Liceo Ginnasio statale "Camillo Benso di Cavour" is the oldest Liceo classico in Turin and one among the oldest and most prominent high schools in Italy, for pupils aged 14 to 19. It was transferred to its present location in 1931.

==History==
It was founded in 1568 with the name of Collegio dei Nobili (it. for College of Nobles) by Emmanuel Philibert, Duke of Savoy, after he moved (1563) the capital of his States from Chambéry to Turin, and was assigned to Jesuits. For many centuries, it has been the most prominent high school in the Duchy of Savoy and thereafter (from 1713) in the Kingdom of Sardinia. In 1787, the College moved from its older Palace (assigned later to Accademia delle Scienze and to Museo Egizio) to the Palace of the (suppressed) Convento del Carmine. It became a Lycée (on December 23, 1805) in Piedmont annexed to the First French Empire. At the fall of Napoleon I, King Victor Emmanuel I of Sardinia restored it as Collegio Reale Maggiore (Royal College) in 1818 and reassigned it to Jesuits. In 1848, after the First Italian War of Independence under King Charles Albert of Sardinia, it was the first educational institution in the Kingdom to come under direct control of the State. The College became a Liceo classico in 1859 under the Law of Education of the Kingdom of Sardinia and courses began in 1860–1861; in 1865 the school was finally named after Camillo Benso, conte di Cavour; in these years (1861–1865) it was the leading high school of the capital of the united Kingdom of Italy. From 1911 to 1923, a Liceo Moderno was added to the Liceo classico. In 1931, the school moved to corso Tassoni, 15, in a new location, due to increasing numbers of students.

==Teaching==
The original curriculum (1568) focused on Rhetoric and Latin; since 1848, the emphasis has been on classical studies, mainly Latin and Classical Greek, and (with changes made in 1923 and later improvements in courses of study) it still emphasizes on Latin language (from first to fifth year) and Latin Literature (third to fifth year), Ancient Greek Language (first to fifth year) and Ancient Greek literature (third to fifth year), Humanities and Classics, although with the increasing support of sciences.

==Liceo Cavour today==
Liceo Cavour provides good quality education, for which it has always been renowned in Turin. The school ranked first in the research made by the Fondazione Giovanni Agnelli and published in January 2009. By now, it is a larger school than it has been for much of its history. In the 1870s, there were about 350 students; today, there are about 930–950. Almost all of the school's pupils go to universities after graduation.

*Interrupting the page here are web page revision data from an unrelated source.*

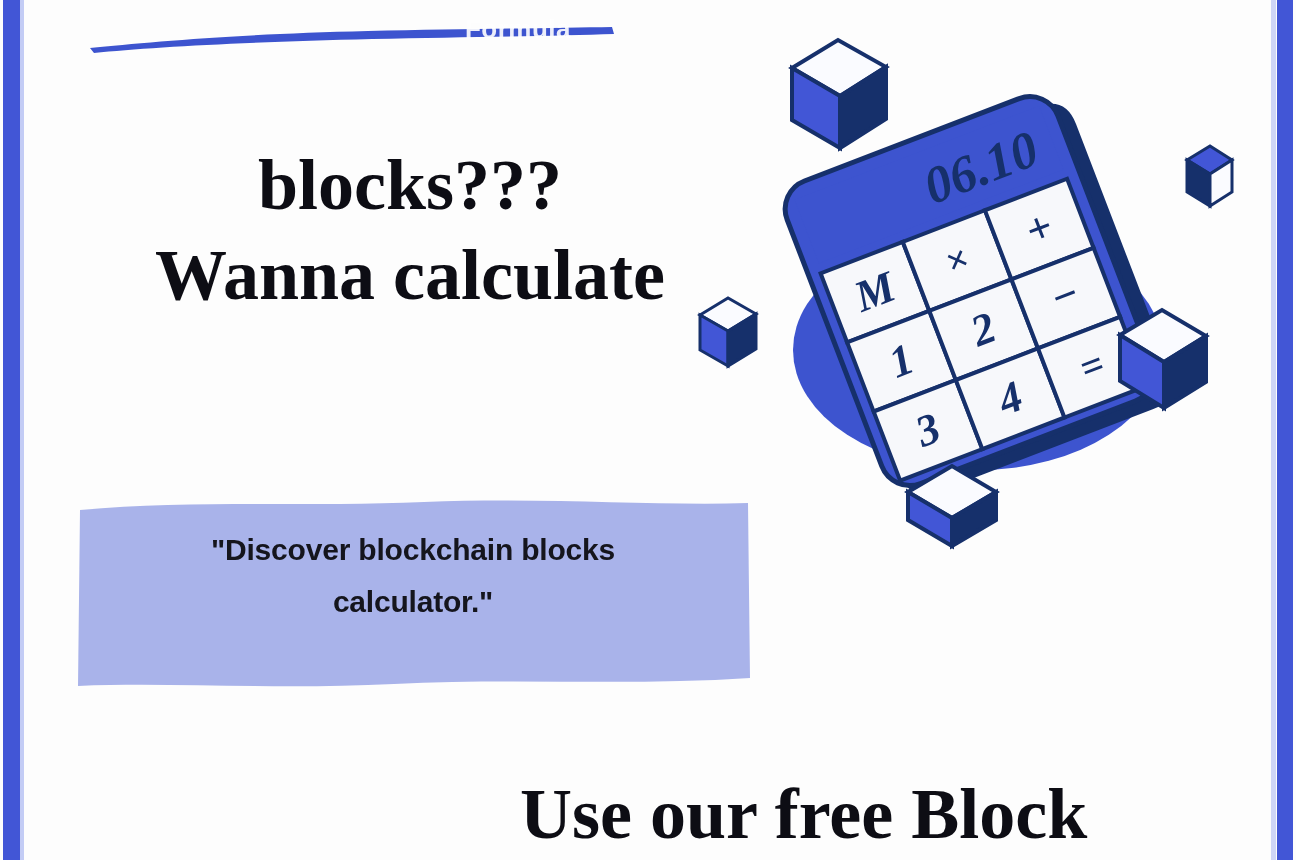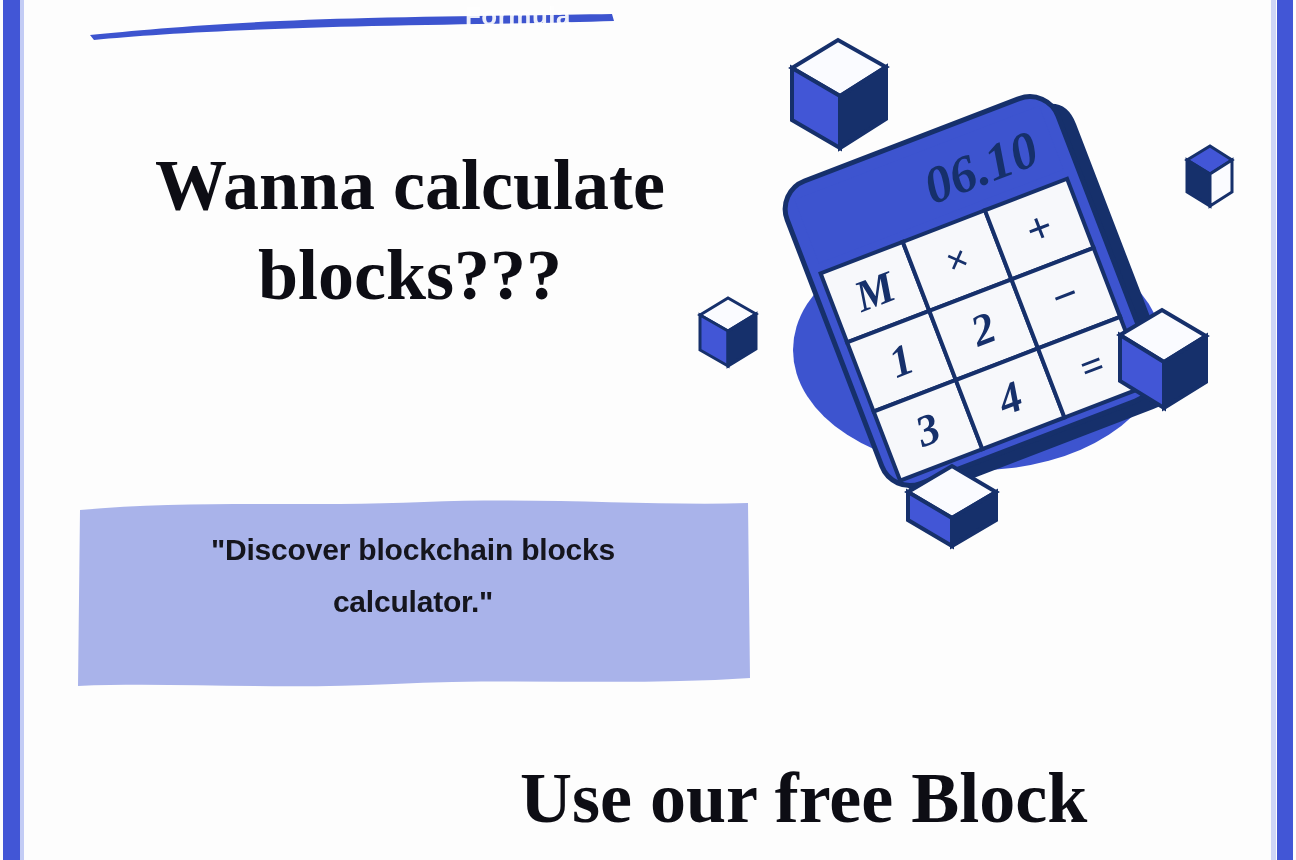--- a/index.html
+++ b/index.html
@@ -50,21 +50,21 @@
     top: 0;
     width: 5px;
     height: 860px;
     background: #cfd6f7;
   }
 
   
   .brush-stroke {
     position: absolute;
     left: 88px;
-    top: 7px;
+    top: 20px;
     width: 528px;
     height: 34px;
   }
   .brush-label {
     position: absolute;
     left: 300px;
     top: -6px;
     width: 260px;
     text-align: center;
     color: #ffffff;
@@ -115,21 +115,21 @@
     font-size: 30px;
     line-height: 1.72;
     color: #15151d;
     letter-spacing: -0.2px;
   }
 
   
   .headline-bottom {
     position: absolute;
     left: 520px;
-    top: 762px;
+    top: 778px;
     width: 740px;
     text-align: left;
     font-family: "Liberation Serif", serif;
     font-weight: 700;
     font-size: 72px;
     line-height: 1.0;
     color: #0d0d14;
     white-space: nowrap;
   }
 
@@ -153,22 +153,22 @@
   <div class="border-right"></div>
 
   <div class="brush-stroke">
     <svg width="528" height="34" viewBox="0 0 528 34">
       <path d="M2,28 C60,22 150,14 280,11 C380,9 470,8 524,7 L526,14 C470,16 382,17 284,19 C160,22 62,27 6,33 Z" fill="#3d54cf"></path>
     </svg>
     <div class="brush-label">Formula</div>
   </div>
 
   <div class="headline">
+    <div>blocks???</div>
     <div>Wanna calculate</div>
-    <div>blocks???</div>
   </div>
 
   <div class="quote-wrap">
     <svg class="quote-bg" viewBox="0 0 678 192" preserveAspectRatio="none">
       <path d="M6,12 C120,2 240,9 350,4 C470,-1 580,8 674,5
                L676,180 C560,188 440,180 320,186 C200,192 100,184 4,188 Z" fill="#a9b3ea"></path>
     </svg>
     <div class="quote-text">
       <div>"Discover blockchain blocks</div>
       <div>calculator."</div>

In 2009–2010, the TV Series «Fuori classe» was partially filmed at the school (the fiction, about an Italian high school and its teachers and students, has been broadcast from January 2011, by the Italian state-owned public service broadcaster RAI).

==Alumni==
Liceo Cavour has a long list of distinguished former pupils, including Luigi Einaudi, who served (1948–1955) as second President of the Italian Republic. Past pupils include the mathematician Giuseppe Peano, Agostino Richelmy, who served as Archbishop of Turin from 1897, and Cardinal of the Roman Catholic Church, the poet Guido Gozzano (for three years), Cesare Pavese (for three years), Ludovico Geymonat, Franco Venturi, Raf Vallone, and Livio Berruti, the surprising winner of the 200 m in the 1960 Summer Olympics.

==Bibliography==
- Golzio, Armando, Liceo Cavour. Progetto Educativo d'Istituto, 1996-1997 (Turin, Liceo Cavour, 1996), pages 9–19.
- Kingdom of Sardinia, Law October 4, 1848, n. 819.
- Kingdom of Sardinia, Law November 13, 1859, n. 3725.
- Kingdom of Italy, Law March 4, 1865, n. 2229.
- Martinengo, Maria Teresa, L'Università dà il voto alle scuole superiori. La ricerca promossa dalla Fondazione Agnelli. Il Cavour batte tutti. «La Stampa», 28 gennaio 2009.
- Fondazione Agnelli - Graduatorie Scuole Piemonte ("effetto scuola").
- Conti, Paolo,«Fuori classe»: con la prof Littizzetto alla scoperta della scuola pubblica. «Corriere della Sera», 15 agosto 2009.
- Platzer, Tiziana, Al severo Cavour gli studenti giocano a fare il cinema. Nella scuola il set della fiction «Fuori classe». «La Stampa», 20 gennaio 2011.